▶ _Action item_: From the records below, copy every line that contains the word "human".
+++ Exercise materials +++
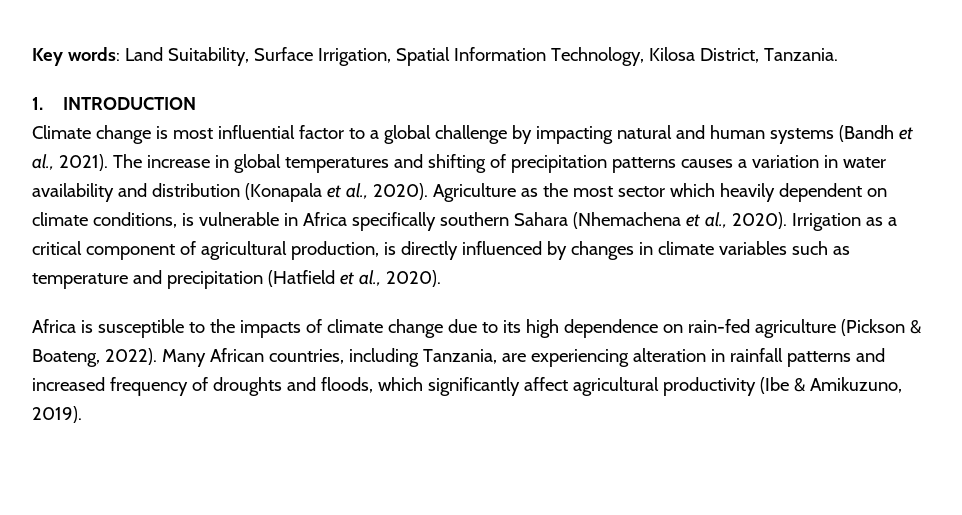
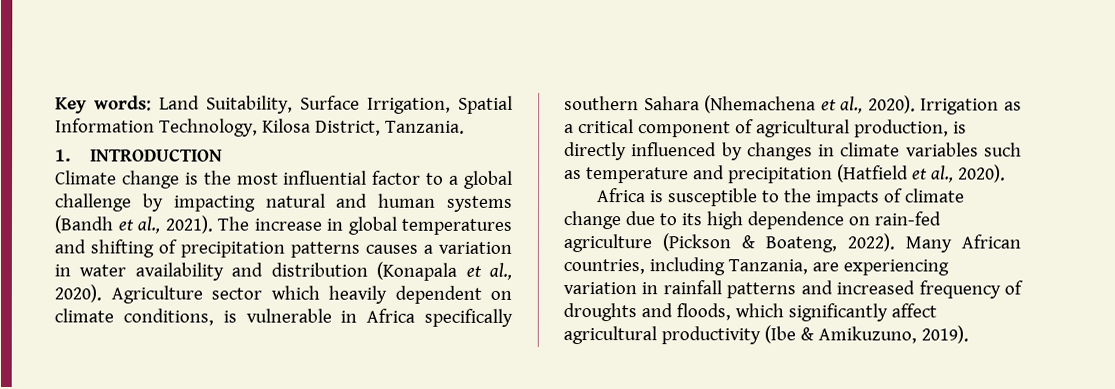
- Climate change is most influential factor to a global challenge by impacting natural and human systems (Bandh et al., 2021).
+ Climate change is the most influential factor to a global challenge by impacting natural and human systems (Bandh et al., 2021).
- Agriculture as the most sector which heavily dependent on climate conditions, is vulnerable in Africa specifically southern Sahara (Nhemachena et al., 2020).
+ Agriculture sector which heavily dependent on climate conditions, is vulnerable in Africa specifically southern Sahara (Nhemachena et al., 2020).
- Many African countries, including Tanzania, are experiencing alteration in rainfall patterns and increased frequency of droughts and floods, which significantly affect agricultural productivity (Ibe & Amikuzuno, 2019).
+ Many African countries, including Tanzania, are experiencing variation in rainfall patterns and increased frequency of droughts and floods, which significantly affect agricultural productivity (Ibe & Amikuzuno, 2019).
+++
▶ _Result of this exercise_:
- Climate change is most influential factor to a global challenge by impacting natural and human systems (Bandh et al., 2021).
+ Climate change is the most influential factor to a global challenge by impacting natural and human systems (Bandh et al., 2021).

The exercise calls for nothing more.